• EXERCISE
Could you repeat every record exactly as it appears?
==== RECORDS TO PROCESS
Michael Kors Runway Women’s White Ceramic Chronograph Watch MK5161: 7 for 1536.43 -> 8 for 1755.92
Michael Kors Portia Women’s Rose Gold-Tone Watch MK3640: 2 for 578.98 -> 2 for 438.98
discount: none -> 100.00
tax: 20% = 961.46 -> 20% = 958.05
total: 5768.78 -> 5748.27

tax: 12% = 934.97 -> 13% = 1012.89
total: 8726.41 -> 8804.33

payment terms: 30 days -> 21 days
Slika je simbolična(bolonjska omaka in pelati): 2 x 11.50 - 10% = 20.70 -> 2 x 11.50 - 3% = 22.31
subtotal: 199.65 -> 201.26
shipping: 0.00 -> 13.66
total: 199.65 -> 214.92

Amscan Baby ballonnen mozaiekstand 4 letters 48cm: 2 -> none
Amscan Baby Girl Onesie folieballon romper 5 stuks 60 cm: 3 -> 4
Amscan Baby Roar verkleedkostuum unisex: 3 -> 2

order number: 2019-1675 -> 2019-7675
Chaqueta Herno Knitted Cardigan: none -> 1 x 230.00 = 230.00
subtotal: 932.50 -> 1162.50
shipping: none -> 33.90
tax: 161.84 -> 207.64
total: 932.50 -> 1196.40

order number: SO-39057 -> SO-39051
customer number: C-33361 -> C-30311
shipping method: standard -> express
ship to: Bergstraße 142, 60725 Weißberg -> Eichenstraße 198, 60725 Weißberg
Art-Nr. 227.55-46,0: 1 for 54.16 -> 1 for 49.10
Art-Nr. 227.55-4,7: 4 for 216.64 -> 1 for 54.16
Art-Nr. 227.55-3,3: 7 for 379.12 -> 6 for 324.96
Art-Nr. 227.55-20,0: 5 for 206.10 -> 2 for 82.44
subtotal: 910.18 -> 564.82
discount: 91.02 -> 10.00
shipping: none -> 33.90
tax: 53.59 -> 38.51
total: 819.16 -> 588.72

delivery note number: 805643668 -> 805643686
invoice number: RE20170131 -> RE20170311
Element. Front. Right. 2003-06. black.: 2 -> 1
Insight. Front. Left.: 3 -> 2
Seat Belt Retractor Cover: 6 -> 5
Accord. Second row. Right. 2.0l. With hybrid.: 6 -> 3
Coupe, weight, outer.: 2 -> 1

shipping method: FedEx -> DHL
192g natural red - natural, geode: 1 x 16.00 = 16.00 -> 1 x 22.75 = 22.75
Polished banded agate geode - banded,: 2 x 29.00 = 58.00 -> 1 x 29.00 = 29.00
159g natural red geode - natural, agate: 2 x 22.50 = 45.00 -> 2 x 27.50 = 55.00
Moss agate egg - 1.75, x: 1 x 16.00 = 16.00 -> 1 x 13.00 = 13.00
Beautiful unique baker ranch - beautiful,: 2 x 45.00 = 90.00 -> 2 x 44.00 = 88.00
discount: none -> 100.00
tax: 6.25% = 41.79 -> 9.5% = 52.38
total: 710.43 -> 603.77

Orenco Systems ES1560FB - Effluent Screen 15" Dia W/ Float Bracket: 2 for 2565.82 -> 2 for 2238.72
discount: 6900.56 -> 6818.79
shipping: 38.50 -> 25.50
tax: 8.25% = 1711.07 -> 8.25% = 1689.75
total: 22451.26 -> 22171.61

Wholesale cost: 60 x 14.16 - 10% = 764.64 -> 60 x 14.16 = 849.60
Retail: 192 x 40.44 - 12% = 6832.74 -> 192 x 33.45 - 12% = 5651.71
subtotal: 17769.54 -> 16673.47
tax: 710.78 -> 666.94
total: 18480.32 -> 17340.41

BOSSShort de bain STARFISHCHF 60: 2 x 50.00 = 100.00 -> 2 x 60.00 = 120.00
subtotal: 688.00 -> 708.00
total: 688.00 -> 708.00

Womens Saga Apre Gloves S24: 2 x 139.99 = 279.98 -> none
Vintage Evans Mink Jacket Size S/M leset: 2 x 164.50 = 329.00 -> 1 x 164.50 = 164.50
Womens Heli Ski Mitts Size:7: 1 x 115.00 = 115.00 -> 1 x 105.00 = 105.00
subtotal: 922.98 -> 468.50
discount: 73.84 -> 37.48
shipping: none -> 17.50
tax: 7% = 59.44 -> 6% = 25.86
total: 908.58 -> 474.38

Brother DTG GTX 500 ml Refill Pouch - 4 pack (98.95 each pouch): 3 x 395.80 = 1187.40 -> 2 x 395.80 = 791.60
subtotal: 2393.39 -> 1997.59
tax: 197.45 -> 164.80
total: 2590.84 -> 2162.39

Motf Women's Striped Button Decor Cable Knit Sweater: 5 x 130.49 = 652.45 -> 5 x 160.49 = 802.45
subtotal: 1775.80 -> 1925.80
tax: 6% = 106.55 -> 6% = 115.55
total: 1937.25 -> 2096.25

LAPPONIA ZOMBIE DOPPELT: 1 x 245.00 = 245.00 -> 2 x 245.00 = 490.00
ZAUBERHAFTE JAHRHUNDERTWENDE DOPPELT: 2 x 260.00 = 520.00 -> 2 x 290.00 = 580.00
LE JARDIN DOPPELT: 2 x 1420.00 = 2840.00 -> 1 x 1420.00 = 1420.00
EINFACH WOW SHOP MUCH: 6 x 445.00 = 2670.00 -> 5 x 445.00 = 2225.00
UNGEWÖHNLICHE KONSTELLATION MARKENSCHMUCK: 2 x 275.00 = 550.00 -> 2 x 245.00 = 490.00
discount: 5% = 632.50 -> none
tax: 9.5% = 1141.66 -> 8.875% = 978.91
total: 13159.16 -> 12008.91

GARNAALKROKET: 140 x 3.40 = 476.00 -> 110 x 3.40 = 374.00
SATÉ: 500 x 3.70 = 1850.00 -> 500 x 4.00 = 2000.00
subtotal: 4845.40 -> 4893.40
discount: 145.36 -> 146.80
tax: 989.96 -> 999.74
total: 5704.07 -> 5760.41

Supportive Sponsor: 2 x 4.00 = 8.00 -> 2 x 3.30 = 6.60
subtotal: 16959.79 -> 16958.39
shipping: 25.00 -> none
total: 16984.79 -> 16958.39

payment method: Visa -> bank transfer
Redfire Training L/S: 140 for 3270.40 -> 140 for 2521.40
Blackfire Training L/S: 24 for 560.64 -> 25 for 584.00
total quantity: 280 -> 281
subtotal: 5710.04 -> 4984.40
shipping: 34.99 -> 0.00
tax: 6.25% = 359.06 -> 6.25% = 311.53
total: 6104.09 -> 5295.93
========
• WRITTEN RESPONSE
Michael Kors Runway Women’s White Ceramic Chronograph Watch MK5161: 7 for 1536.43 -> 8 for 1755.92
Michael Kors Portia Women’s Rose Gold-Tone Watch MK3640: 2 for 578.98 -> 2 for 438.98
discount: none -> 100.00
tax: 20% = 961.46 -> 20% = 958.05
total: 5768.78 -> 5748.27

tax: 12% = 934.97 -> 13% = 1012.89
total: 8726.41 -> 8804.33

payment terms: 30 days -> 21 days
Slika je simbolična(bolonjska omaka in pelati): 2 x 11.50 - 10% = 20.70 -> 2 x 11.50 - 3% = 22.31
subtotal: 199.65 -> 201.26
shipping: 0.00 -> 13.66
total: 199.65 -> 214.92

Amscan Baby ballonnen mozaiekstand 4 letters 48cm: 2 -> none
Amscan Baby Girl Onesie folieballon romper 5 stuks 60 cm: 3 -> 4
Amscan Baby Roar verkleedkostuum unisex: 3 -> 2

order number: 2019-1675 -> 2019-7675
Chaqueta Herno Knitted Cardigan: none -> 1 x 230.00 = 230.00
subtotal: 932.50 -> 1162.50
shipping: none -> 33.90
tax: 161.84 -> 207.64
total: 932.50 -> 1196.40

order number: SO-39057 -> SO-39051
customer number: C-33361 -> C-30311
shipping method: standard -> express
ship to: Bergstraße 142, 60725 Weißberg -> Eichenstraße 198, 60725 Weißberg
Art-Nr. 227.55-46,0: 1 for 54.16 -> 1 for 49.10
Art-Nr. 227.55-4,7: 4 for 216.64 -> 1 for 54.16
Art-Nr. 227.55-3,3: 7 for 379.12 -> 6 for 324.96
Art-Nr. 227.55-20,0: 5 for 206.10 -> 2 for 82.44
subtotal: 910.18 -> 564.82
discount: 91.02 -> 10.00
shipping: none -> 33.90
tax: 53.59 -> 38.51
total: 819.16 -> 588.72

delivery note number: 805643668 -> 805643686
invoice number: RE20170131 -> RE20170311
Element. Front. Right. 2003-06. black.: 2 -> 1
Insight. Front. Left.: 3 -> 2
Seat Belt Retractor Cover: 6 -> 5
Accord. Second row. Right. 2.0l. With hybrid.: 6 -> 3
Coupe, weight, outer.: 2 -> 1

shipping method: FedEx -> DHL
192g natural red - natural, geode: 1 x 16.00 = 16.00 -> 1 x 22.75 = 22.75
Polished banded agate geode - banded,: 2 x 29.00 = 58.00 -> 1 x 29.00 = 29.00
159g natural red geode - natural, agate: 2 x 22.50 = 45.00 -> 2 x 27.50 = 55.00
Moss agate egg - 1.75, x: 1 x 16.00 = 16.00 -> 1 x 13.00 = 13.00
Beautiful unique baker ranch - beautiful,: 2 x 45.00 = 90.00 -> 2 x 44.00 = 88.00
discount: none -> 100.00
tax: 6.25% = 41.79 -> 9.5% = 52.38
total: 710.43 -> 603.77

Orenco Systems ES1560FB - Effluent Screen 15" Dia W/ Float Bracket: 2 for 2565.82 -> 2 for 2238.72
discount: 6900.56 -> 6818.79
shipping: 38.50 -> 25.50
tax: 8.25% = 1711.07 -> 8.25% = 1689.75
total: 22451.26 -> 22171.61

Wholesale cost: 60 x 14.16 - 10% = 764.64 -> 60 x 14.16 = 849.60
Retail: 192 x 40.44 - 12% = 6832.74 -> 192 x 33.45 - 12% = 5651.71
subtotal: 17769.54 -> 16673.47
tax: 710.78 -> 666.94
total: 18480.32 -> 17340.41

BOSSShort de bain STARFISHCHF 60: 2 x 50.00 = 100.00 -> 2 x 60.00 = 120.00
subtotal: 688.00 -> 708.00
total: 688.00 -> 708.00

Womens Saga Apre Gloves S24: 2 x 139.99 = 279.98 -> none
Vintage Evans Mink Jacket Size S/M leset: 2 x 164.50 = 329.00 -> 1 x 164.50 = 164.50
Womens Heli Ski Mitts Size:7: 1 x 115.00 = 115.00 -> 1 x 105.00 = 105.00
subtotal: 922.98 -> 468.50
discount: 73.84 -> 37.48
shipping: none -> 17.50
tax: 7% = 59.44 -> 6% = 25.86
total: 908.58 -> 474.38

Brother DTG GTX 500 ml Refill Pouch - 4 pack (98.95 each pouch): 3 x 395.80 = 1187.40 -> 2 x 395.80 = 791.60
subtotal: 2393.39 -> 1997.59
tax: 197.45 -> 164.80
total: 2590.84 -> 2162.39

Motf Women's Striped Button Decor Cable Knit Sweater: 5 x 130.49 = 652.45 -> 5 x 160.49 = 802.45
subtotal: 1775.80 -> 1925.80
tax: 6% = 106.55 -> 6% = 115.55
total: 1937.25 -> 2096.25

LAPPONIA ZOMBIE DOPPELT: 1 x 245.00 = 245.00 -> 2 x 245.00 = 490.00
ZAUBERHAFTE JAHRHUNDERTWENDE DOPPELT: 2 x 260.00 = 520.00 -> 2 x 290.00 = 580.00
LE JARDIN DOPPELT: 2 x 1420.00 = 2840.00 -> 1 x 1420.00 = 1420.00
EINFACH WOW SHOP MUCH: 6 x 445.00 = 2670.00 -> 5 x 445.00 = 2225.00
UNGEWÖHNLICHE KONSTELLATION MARKENSCHMUCK: 2 x 275.00 = 550.00 -> 2 x 245.00 = 490.00
discount: 5% = 632.50 -> none
tax: 9.5% = 1141.66 -> 8.875% = 978.91
total: 13159.16 -> 12008.91

GARNAALKROKET: 140 x 3.40 = 476.00 -> 110 x 3.40 = 374.00
SATÉ: 500 x 3.70 = 1850.00 -> 500 x 4.00 = 2000.00
subtotal: 4845.40 -> 4893.40
discount: 145.36 -> 146.80
tax: 989.96 -> 999.74
total: 5704.07 -> 5760.41

Supportive Sponsor: 2 x 4.00 = 8.00 -> 2 x 3.30 = 6.60
subtotal: 16959.79 -> 16958.39
shipping: 25.00 -> none
total: 16984.79 -> 16958.39

payment method: Visa -> bank transfer
Redfire Training L/S: 140 for 3270.40 -> 140 for 2521.40
Blackfire Training L/S: 24 for 560.64 -> 25 for 584.00
total quantity: 280 -> 281
subtotal: 5710.04 -> 4984.40
shipping: 34.99 -> 0.00
tax: 6.25% = 359.06 -> 6.25% = 311.53
total: 6104.09 -> 5295.93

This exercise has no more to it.